Would that it was as simple as going to the store to just buy a new bedside clock. Two problems immediately presented themselves. The first was the fact that you can’t just go down to the corner store and buy a new alarm clock. Part of the problem is that there is no such thing as a corner store any more. No more Woolworth’s or local Five and Dime where you can ante up a couple of dollars and slide on home with a brand new Westclock Big Ben like your grandparents had. That sort of place just doesn’t exist.

What does exist are the big box stores that sell everything including the kitchen sink, but which don’t seem to offer much in the way of straight up clock radios. We know because we went from one to the next to the next.

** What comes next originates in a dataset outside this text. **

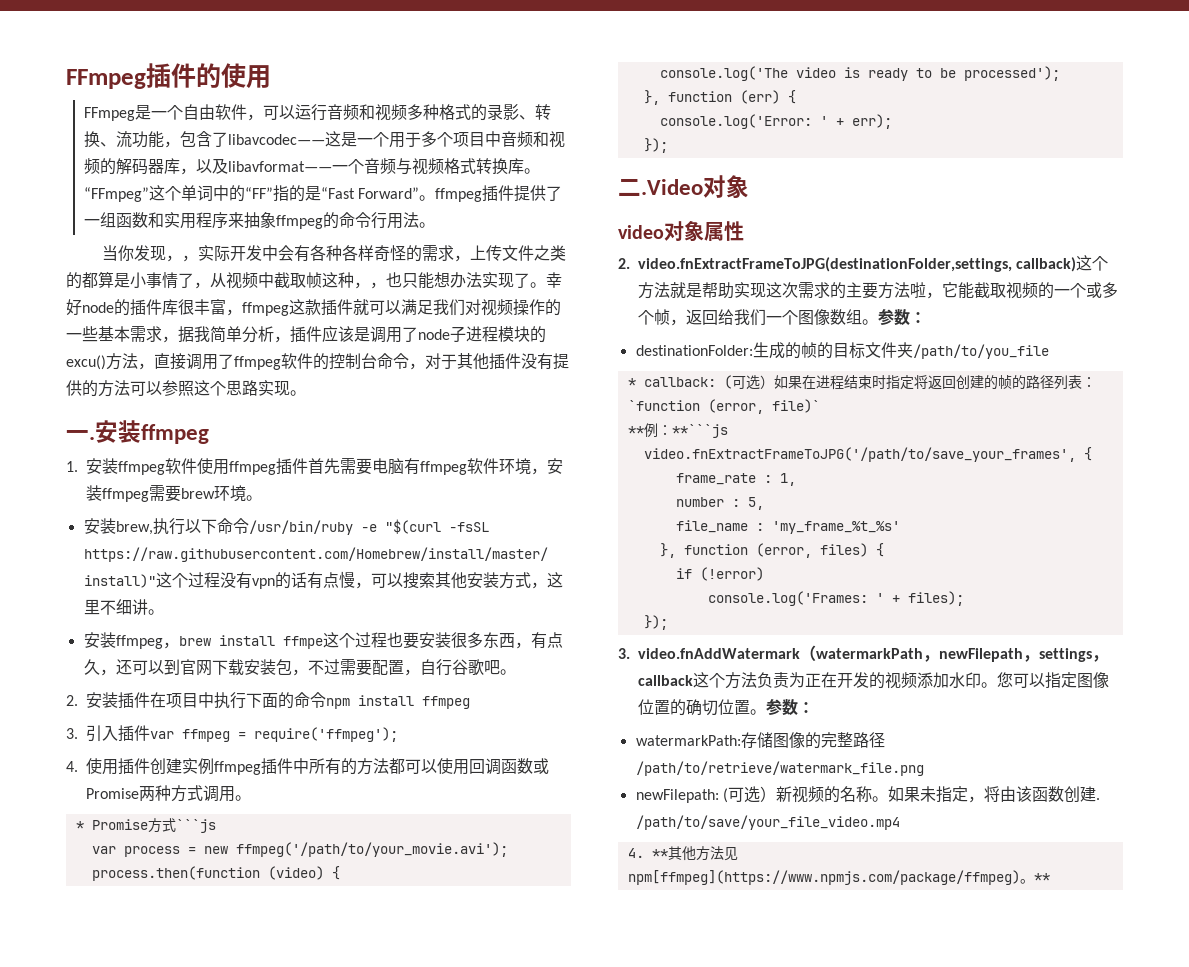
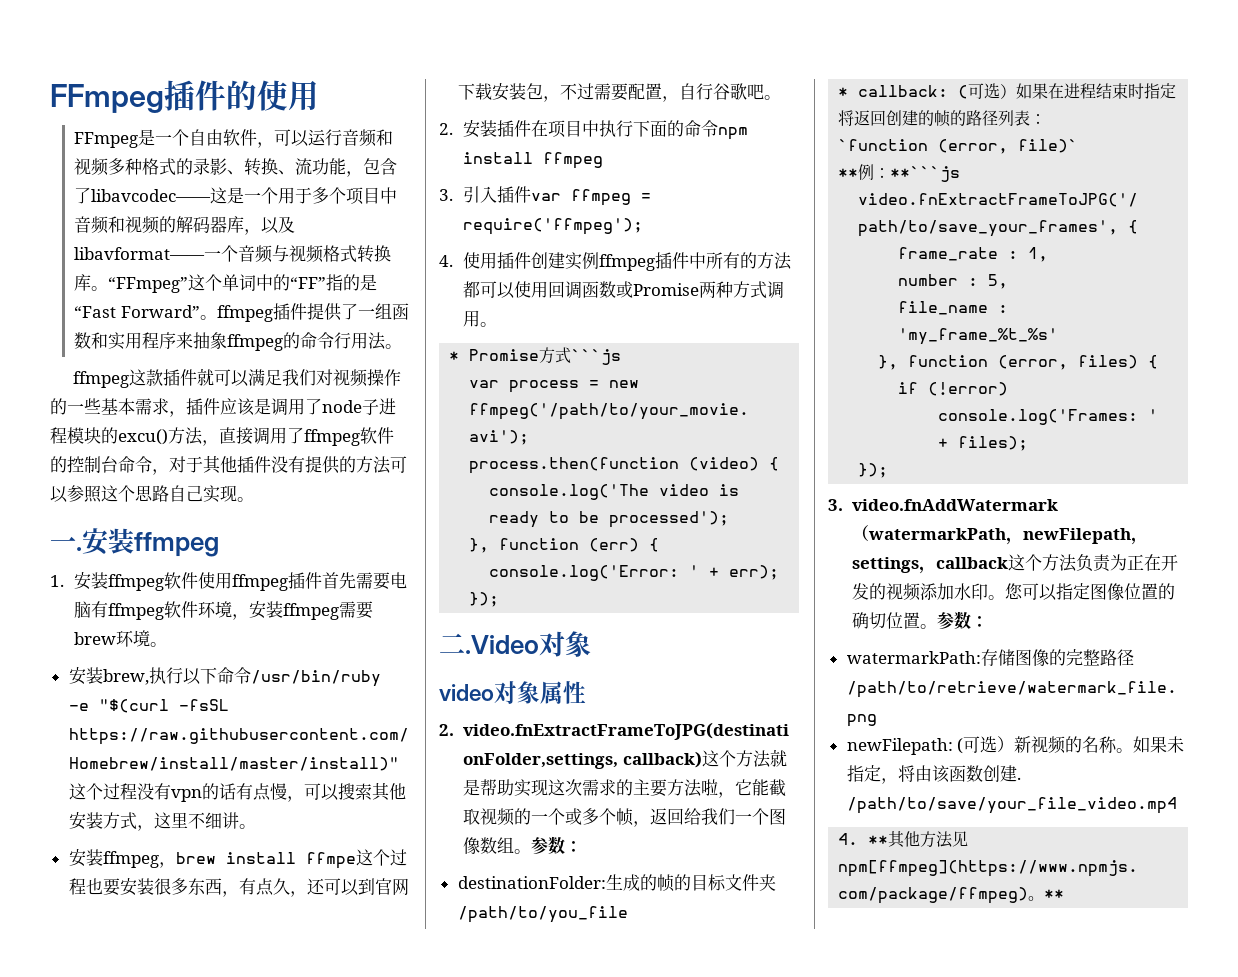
[102,245,567,262] [66,271,562,289] [66,299,242,316] 当你发现，，实际开发中会有各种各样奇怪的需求，上传文件之类的都算是小事情了，从视频中截取帧这种，，也只能想办法实现了。幸好node的插件库很丰富， -> (403, 346) none
[178,326,290,343] 据我简单分析， -> (186, 414) none
(258, 388) none -> [169,485,203,502] 自己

Oh there are plenty of a “sound and time convergence devices”. There are boom boxes that tell time (way too big). There are evil looking contraptions with motorized doors that play music, but we already know what lies in store there. There are devices that soothe the soul with 21 different sounds of nature. There are fabulous units by companies like Bose that offer concert hall quality sound at a price that rivals the cost of a concert hall.

Every once in a while we would find a clock radio which brings us to the second problem: Most, no make that all, clock radios are hideous. I know because I spend more nights than I care to think about in hotel rooms on four continents and I’ve seen pretty much everything that GE, Philips, Emerson, Panasonic, Zenith, Sony, and others I can’t remember have to offer. Without exception, they are cheap plastic contraptions with unintelligible multi-function controls. You can never tell if you have the alarm set properly, and assuming you do, whether you’ll be awakened by the sound of sheep retching or some lunatic “on air personality” yammering on about who won, who lost, and who has a special on water beds.

After three weekends of trying, I had nearly given up finding a decent clock, decent being defined as something that was . . .

  1. Unlikely to become possessed by devils or wandering spirits.
  2. Readable by my middle-aged eyes at night.
  3. Not lit like the Great White Way.
  4. Capable of keeping time even if the power failed
  5. Equipped to wake me at the time of my choosing
  6. Not controlled by multi-function buttons or otherwise unintelligible controls.
  7. Analog.

At this point, I had completely given up on the idea of a multi-function device. I just wanted something that told time and had an alarm. And oh yes, it needed to at least give the illusion of solidity, and perhaps even quality. As I continuously complained to my wife, “Does nobody make anything of metal anymore?”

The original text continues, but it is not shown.